17 June 2013

Adolescent Sexist Swill?


by Fran Rizer

I became a latchkey child at age ten when my mother went to work out of the home for the first time.  I immediately thought it would be nice to cook dinner for my family before Mom and Dad got home from work, so I learned to cook; however, I was never fond of washing dishes.  My mother washed pots and mixing bowls as she went along, but I tended to pile them up on the counter and wash them right before my parents were due home.

Shell Scott, but he was
better looking in my
ten-year-old mind.
The solution to having to do all that dish and pot washing was that my friends came to my house after school.  If I would swipe a  novel from one of my father's bookcases and read it aloud to them, they would do the dishes, set the table and damp-mop the kitchen while I read.

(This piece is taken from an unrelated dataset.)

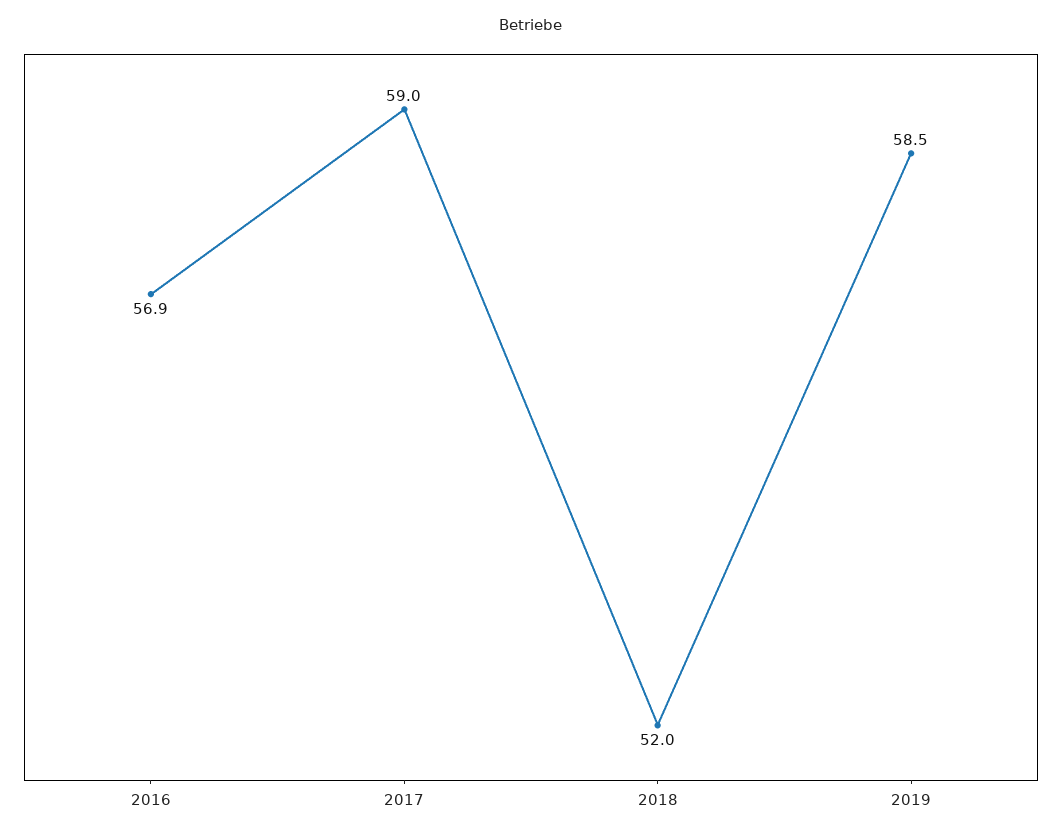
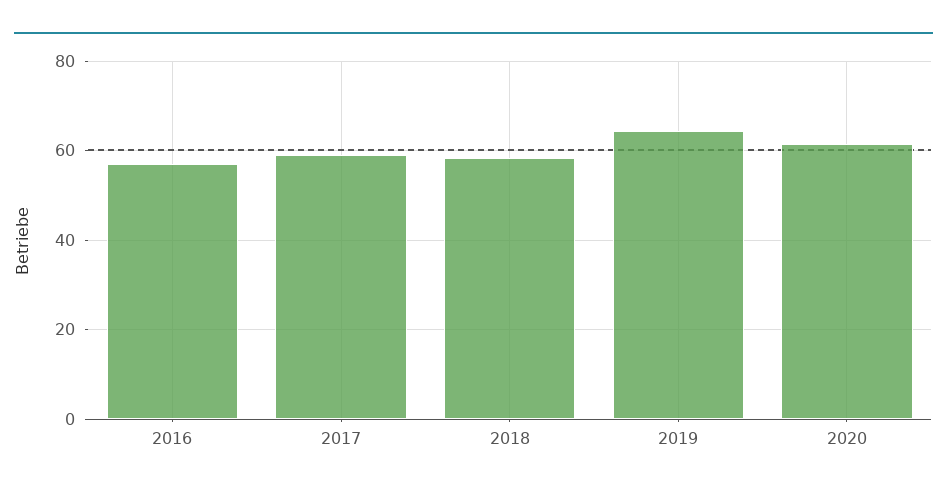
2018: 52 -> 58
2019: 58.5 -> 64
2020: none -> 62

They'd be finished and gone home in time for me to return the book to Daddy's office before he got home from work.

It would be ridiculous to try to tell how many books we went through including the complete works of O. Henry and Edgar Allan Poe, but I want to tell you about one my favorites.  We read Mickey Spillane, and that was hot stuff in those days, but then we discovered some old paperbacks by Richard S. Prather.  They were about Shell Scott, the second most commercially successful private eye of the fifties with over forty million sales (second only to Mickey Spillane's Mike Hammer).

At six feet, two inches tall, ex-marine Shell Scott stayed forever thirty years old.  His bristly white-blonde buzz cut  and almost white eyebrows off set the fact that his nose had been broken and a chunk of his left ear was missing, but my girlfriends and I thought he was hot!  He drove a yellow Cadillac convertible, and I wonder if subconsciously that had anything to do with the first car I ever bought in my own name being a yellow Austin Healey convertible.

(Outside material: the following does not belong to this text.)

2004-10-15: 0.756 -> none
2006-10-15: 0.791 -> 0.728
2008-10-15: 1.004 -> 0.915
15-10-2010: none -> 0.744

As originally envisioned, Shell Scott was typical of the post-war Spillane character Mike Hammer.  They were both private investigators who talked tough and carried guns,but Shell Scott offered more than Mike Hammer.

The usual sex and violence was lightened in Shell Scott's adventures by
what's called "a sort of goofy hedonism."  He enjoyed life with a main concern toward looking for the next good time though he did end up serving justice and vengeance like the others.  He just had more fun doing it.  We adolescents loved it!  The wisecracks and double-entendres got wackier and wackier and delighted us kids more and more as Prather increased them and we grew old enough to understand them.


In Way of a Woman (1952) Scott escapes the bad guys by swinging from tree to tree through a movie set--as we say in the South--nekkid as a jay bird in that scene, and boy, we kids pictured and discussed that.  Strip for Murder has been described as "a full-out hoot."  Scott goes undercover at a nudist camp and ends the book landing a hot air balloon in downtown Los Angeles--nekkid again, of course.  The Cock-Eyed Corpse (1964) found Scott disguising himself as a prop on a movie set, which led to the memorable line:
"You won't believe this, but that rock just shot me in the ass."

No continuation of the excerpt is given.